Furthermore, in the area of economic regulation the challenger bears a heavy burden in overcoming the strong presumption of legislative constitutionality, and only a "minimal level of rationality" need be proffered to satisfy judicial scrutiny. As stated in Wegman's Food Markets v State of New York ( 76 A.D.2d 95, 98): "it is well settled that the due process clause affords little protection from State regulation in the economic sphere. As long as the Legislature selects means which are reasonably calculated to serve a proper governmental purpose, the requirements of due process are satisfied. Only a minimal level of rationality is necessary to save an economic regulatory statute from constitutional attack on due process grounds, or, to put it another way, only where the State interferes with a citizen's property without `rhyme or reason' does a deprivation of due process occur".

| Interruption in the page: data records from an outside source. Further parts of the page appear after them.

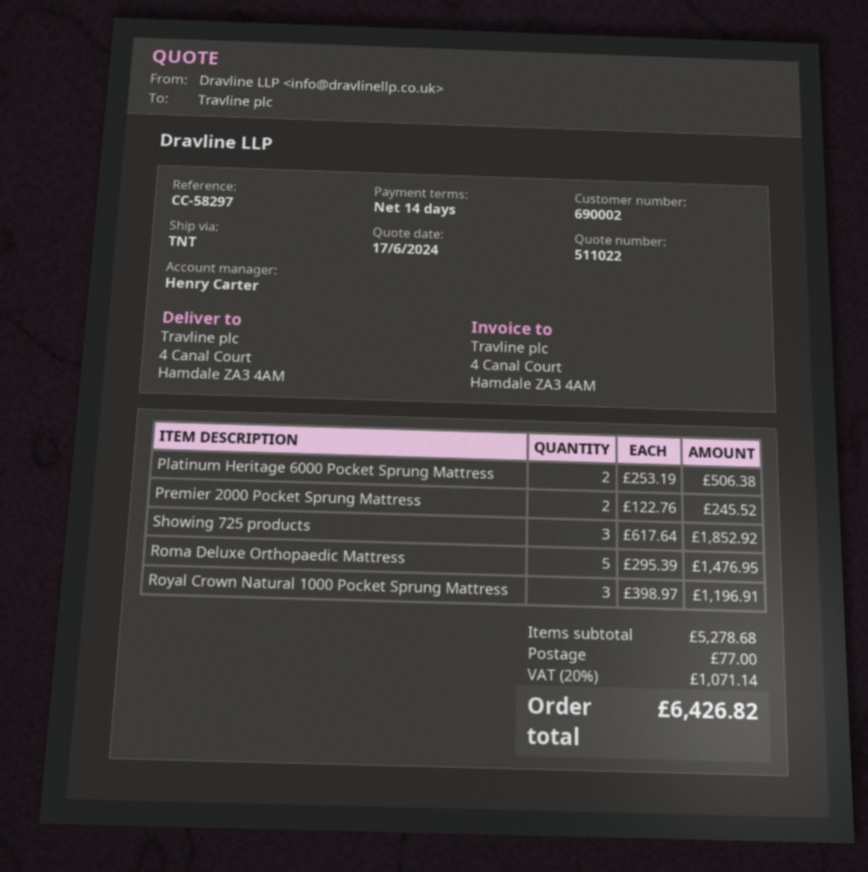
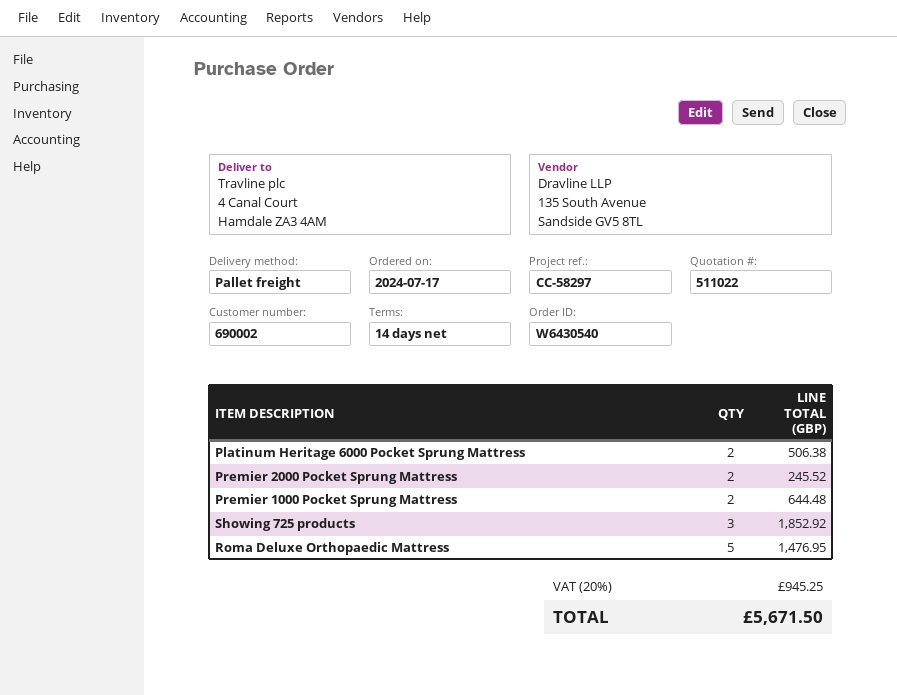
shipping method: TNT -> pallet freight
Royal Crown Natural 1000 Pocket Sprung Mattress: 3 for 1196.91 -> none
Premier 1000 Pocket Sprung Mattress: none -> 2 for 644.48
shipping: 77.00 -> none
tax: 20% = 1071.14 -> 20% = 945.25
total: 6426.82 -> 5671.50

Here DCA has made far more than a minimal showing. Of course the fate of a law may be far different when the legislative intrusion impacts upon enterprises involved in dissemination of speech or ideas which are properly cloaked with the protective mantle of the First Amendment (cf. Natco Theatres v Ratner, 463 F. Supp. 1124; Club Winks v City of New York, 99 Misc.2d 787). Manifestly, that kind of problem is not presented in this case. Nor has plaintiff made an even colorable argument that by diminishing unfettered (i.e., no holds barred) competition Local Law No. 74 is in potential violation of the antitrust laws. While it is true that municipalities may now be subject to the Sherman Act (US Code, tit 15, § 1 et seq.) ( Community Communications Co. v City of Boulder, 455 U.S. 40), the absence of even an allegation of conspiracy defeats this contention ( Nelson Radio Supply Co. v Motorola, 200 F.2d 911, cert den 345 U.S. 925; Theatre Enterprises v Paramount Film Distr. Corp., 346 U.S. 537). The purpose of the Sherman Act and its progeny was not to re-enact the law of the economic jungle nor to enshrine the common-law rule of caveat emptor. Plaintiff's other objections are similarly lacking in merit.
Accordingly, plaintiff's motion is in all respects denied.